Apresentamos seguidamente dois fragmentos dos estudos incluídos na revista, da autoria de Isabel do Carmo e Jaime Nogueira Pinto.
Que influência então é que houve? (Isabel do Carmo)
Que influência então podia ter um movimento do qual pouco se sabia, que acontecia para além da imensa Espanha e que só nos chegava por fracos canais? Por estranho que pareça teve muita influência.
O ar da liberdade, mais do que isso, da libertação, infiltra-se por todo o lado. A rebelião da juventude contra a vida arrumadinha, sem rasgo e sem criatividade, espalhou-se por todo o mundo – na Alemanha, na Itália, nos EUA, na América Latina. E porque não em Portugal? A revolta dos estudantes de Coimbra em 1969, a organização de base das CDE’S, foram já uma consequência dos novos ventos internacionais. A juventude ganhava importância. O próprio questionamento da linha ortodoxa do PCP feita dentro e fora da organização clandestina bebia no que se passava “lá fora” essa capacidade de questionar tudo. Ou seja, os jovens, que já se rebelavam e organizavam contra a ditadura, aprendiam a pôr tudo em questão e mesmo as boas “verdades” a que se tinham agarrado durante anos. Isto era verdade para os jovens comunistas e era verdade para os jovens cristãos. E se era “proibido proibir” também era proibido aceitar pensamentos fechados sem perguntar porquê.

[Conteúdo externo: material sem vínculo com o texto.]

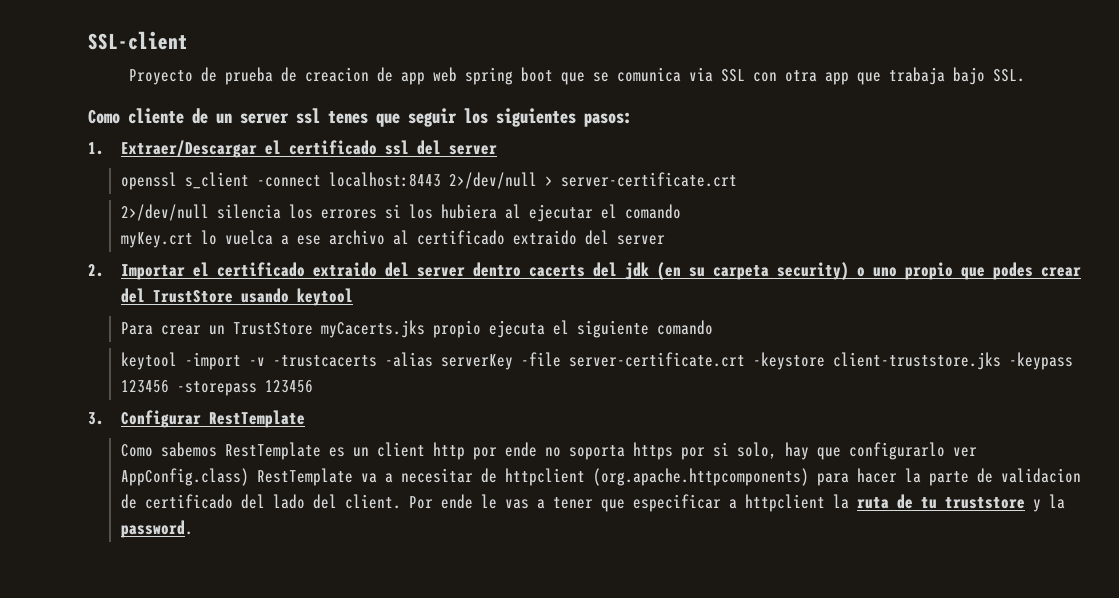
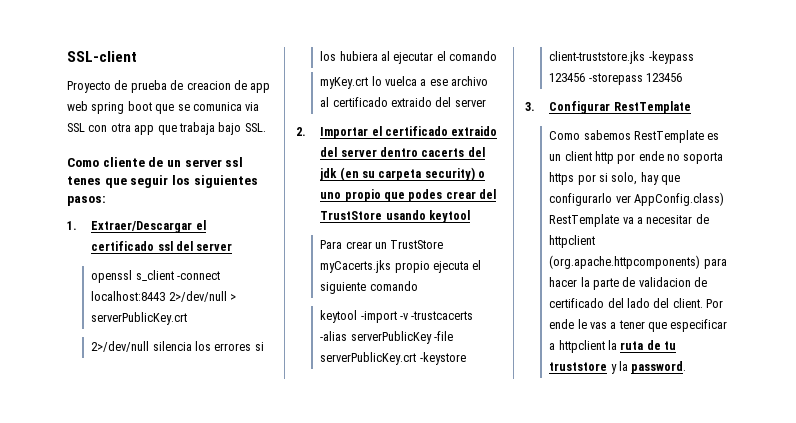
- openssl s_client -connect localhost:8443 2>/dev/null > server-certificate.crt
+ openssl s_client -connect localhost:8443 2>/dev/null > serverPublicKey.crt
- keytool -import -v -trustcacerts -alias serverKey -file server-certificate.crt -keystore client-truststore.jks -keypass 123456 -storepass 123456
+ keytool -import -v -trustcacerts -alias serverPublicKey -file serverPublicKey.crt -keystore client-truststore.jks -keypass 123456 -storepass 123456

Em vários países do Mundo, o ensino nunca mais foi o mesmo, pois os alunos passaram a integrar as decisões e a questionar os programas. Sem que a conexão fosse feita, a verdade é que a partir de Maio de 68 as estruturas universitárias passaram a incluir alunos ao nível da decisão e as associações e federações internacionais ganharam muito mais peso. Em Portugal pouco mudou, mas alguma coisa foi sentida como necessidade. Houve simultaneamente a reforma de Veiga Simão e os “Gorilas” de Veiga Simão, seguranças que punham os estudantes na ordem.
Também ao nível dos costumes os países mudaram e o nosso também. Quando em 1970, depois do estágio, voltei para Portugal havia um cartaz com uma frase dum aluno de Maria Rosa Colaço que dizia “o amor é um pássaro verde num campo azul no alto da madrugada” e uma imagem que sugeria amor. Falar de amor físico em Portugal! Mesmo com metáforas poéticas, tinha o sabor duma janela que se abria. Nessa altura fui à Serra da Estrela e vi uma jovem local a ler um livro de Freud. Ninguém hoje pode perceber o que isto significava de mudança. Senti que o mundo estava de facto a mudar.
Nada ficou igual depois do Maio de 68. Mesmo em Portugal, um país que vivia então calafetado e blindado.
Sinais contraditórios: relativismo e ditadura do grupo (Jaime Nogueira Pinto)
De Maio de 68 ficaram assim sinais culturais que contribuíram para uma mudança na esquerda doméstica que se prolongará no pós-25 de Abril até hoje. Revistas como “O Tempo e o Modo” saíram no marcelismo ao abrigo de um certo abrandamento da Censura e foram espelho destas novas problemáticas. Por outro lado, com o 25 de Abril, uma parte temática de 68, passou de movimentos académico, para o Estado e a sociedade. E se a extrema violência retórica (e às vezes física) dos grupúsculos, o seu purismo e fundamentalismo revolucionários em 1974-75, só encontram rival no modo despachado, discreto e pragmático, com que poucos anos depois trocaram os entusiasmos pelas foices e martelos, pelas «kalash», pelas rodas dentadas, pelo Oriente Vermelho, pelo enfileiramento nos partidos do arco constitucional, sobretudo daqueles que dão lugar no Parlamento e no Governo, passando a respeitáveis homens de Estado ou homens da privada do Estado burguês, o facto é que se passou por lá.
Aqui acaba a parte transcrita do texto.